Fahnestock S R, Yao Z, Bedzyk L A
DuPont Experimental Station, DuPont Central Research and Development, P.O. Box 80328, Wilmington, DE 19880-0328, USA.
J Biotechnol. 2000 Aug;74(2):105-19. doi: 10.1016/s1389-0352(00)00008-8.

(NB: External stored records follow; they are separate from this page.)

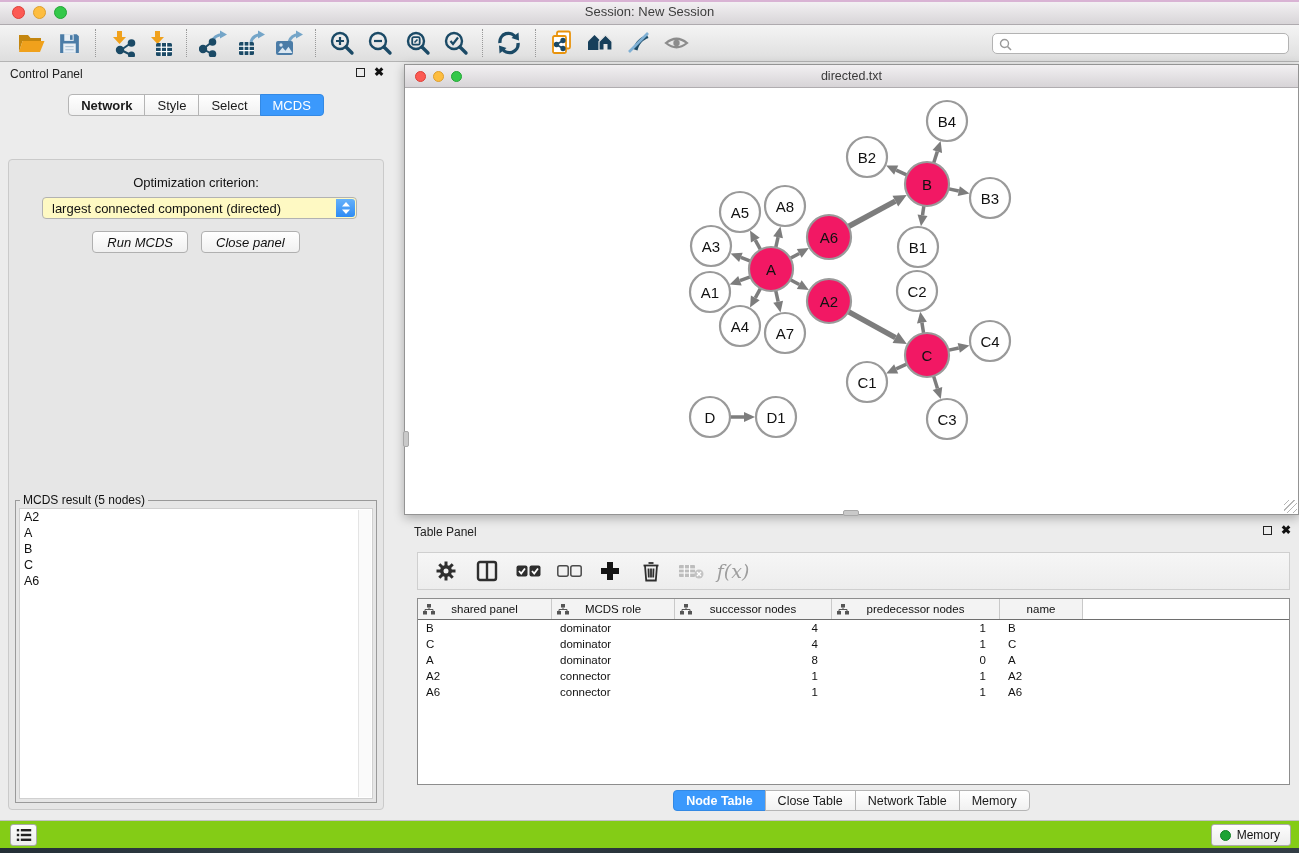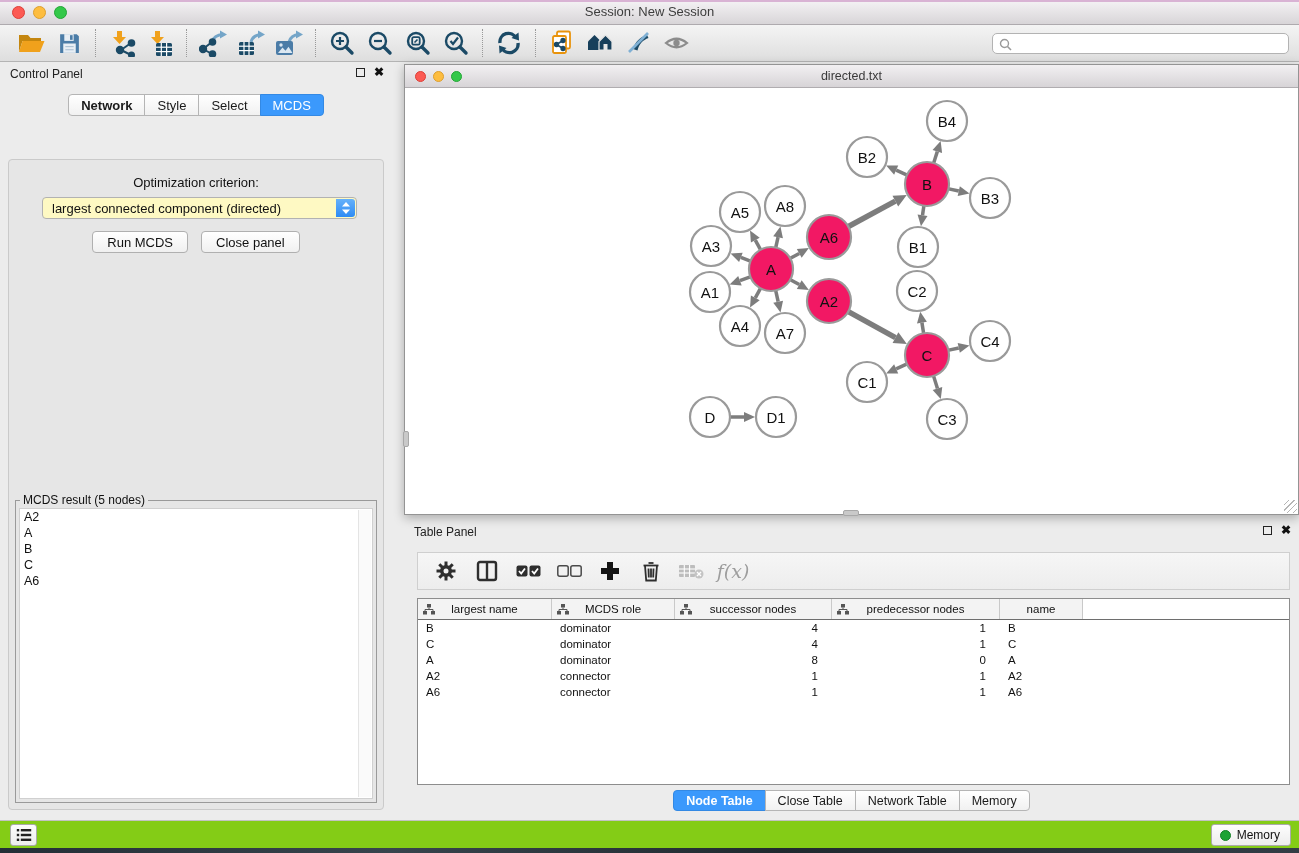--- a/index.html
+++ b/index.html
@@ -54,7 +54,7 @@
     background:linear-gradient(#66b1fa,#2e8bf4); display:flex; align-items:center; justify-content:center; }
   .cp-buttons { position:absolute; left:0; right:0; top:71px; display:flex; justify-content:center; gap:13px; }
   .push-btn { height:22px; padding:0 14px; border:1px solid #b0b0b0; border-radius:4px;
-    background:linear-gradient(#ffffff,#f0f0f0); font-size:13px; font-family:inherit; color:#111; cursor:default; }
+    background:linear-gradient(#ffffff,#f0f0f0); font-size:13px; font-family:inherit; color:#111; cursor:default;font-style:italic; }
   .mcds-result { position:absolute; left:6px; right:6px; top:333px; bottom:6px;
     border:1px solid #9a9a9a; background:#e6e6e6; }
   .mcds-result legend { font-size:12px; color:#111; margin-left:4px; padding:0 3px; }

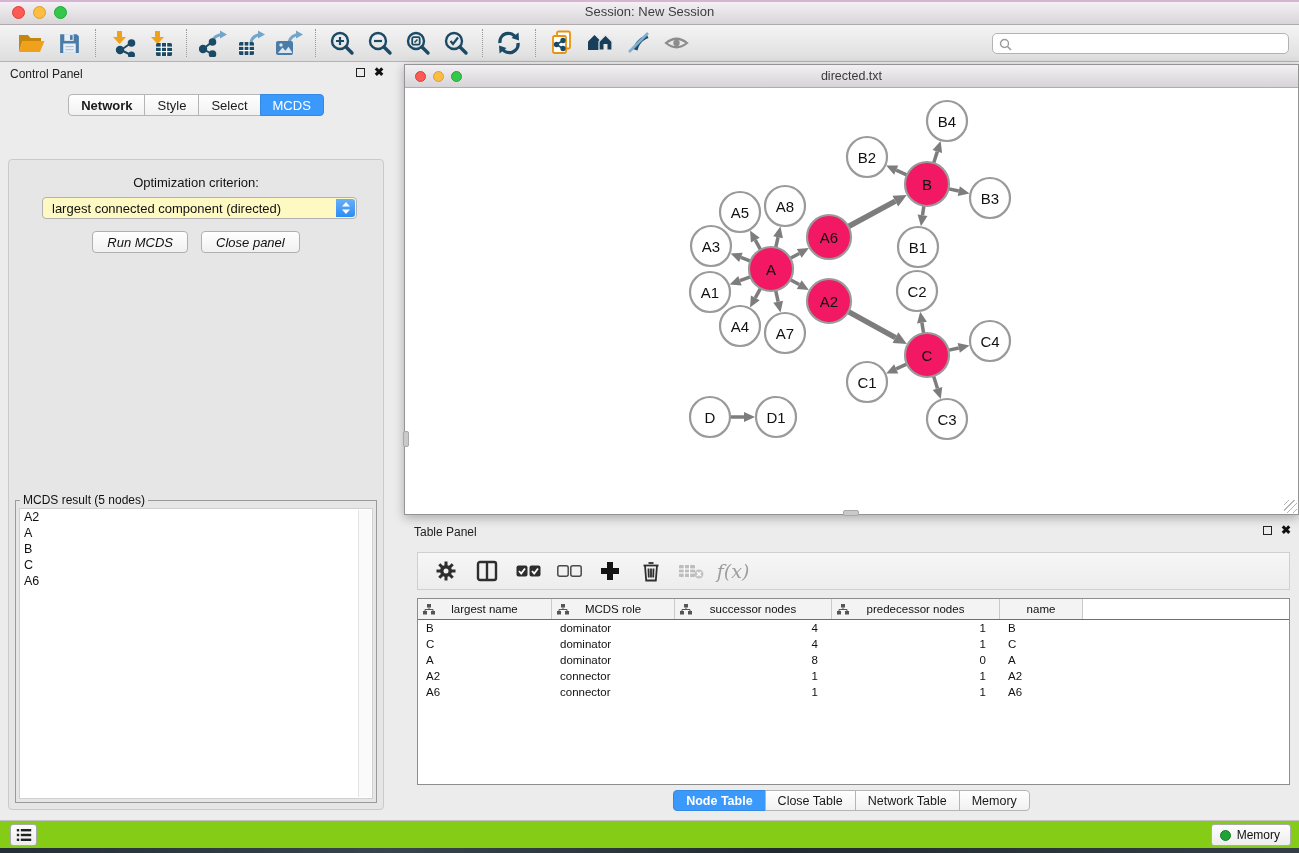--- a/index.html
+++ b/index.html
@@ -567,7 +567,7 @@
               </g>
               <path d="M6 3.5 V5.5 M2 7 V5.5 H10 V7" stroke="#555" stroke-width="1" fill="none"></path>
             </svg>
-            <span>largest name</span>
+            <span>shared panel</span>
           </div>
           <div class="th-cell" style="width: 123px;">
             <svg class="tree-ico" width="12" height="11" viewBox="0 0 12 11">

The remarkable properties of spider dragline silk and related protein polymers will find many applications if the materials can be produced economically. We have demonstrated the production of high molecular weight spider dragline silk analog proteins encoded by synthetic genes in several microbial systems, including Escherichia coli and Pichia pastoris. In E. coli, proteins of up to 1000 amino acids in length could be produced efficiently, but the yield and homogeneity of higher molecular weight silk proteins were found to be limited by truncated synthesis, probably as a result of ribosome termination errors. No such phenomenon was observed in the yeast P. pastoris, where higher molecular weight silk proteins could be produced without heterogeneity due to truncated synthesis. Spider dragline silk analog proteins could be secreted by P. pastoris when fused to both the signal sequence and N-terminal pro-sequence of the Saccharomyces cerevisiae alpha-mating factor gene.
如果能够经济地生产出蜘蛛拖牵丝及相关蛋白质聚合物材料,那么其卓越的性能将会有众多应用。我们已经证明,通过合成基因编码的高分子量蜘蛛拖牵丝类似蛋白能在包括大肠杆菌和巴斯德毕赤酵母在内的多种微生物系统中生产。在大肠杆菌中,可以高效生产长度达1000个氨基酸的蛋白质,但发现高分子量丝蛋白的产量和均一性受到截短合成的限制,这可能是核糖体终止错误的结果。在酵母巴斯德毕赤酵母中未观察到这种现象,在该酵母中可以生产高分子量丝蛋白且不会因截短合成而出现异质性。当与酿酒酵母α-交配因子基因的信号序列和N端前序列融合时,巴斯德毕赤酵母能够分泌蜘蛛拖牵丝类似蛋白。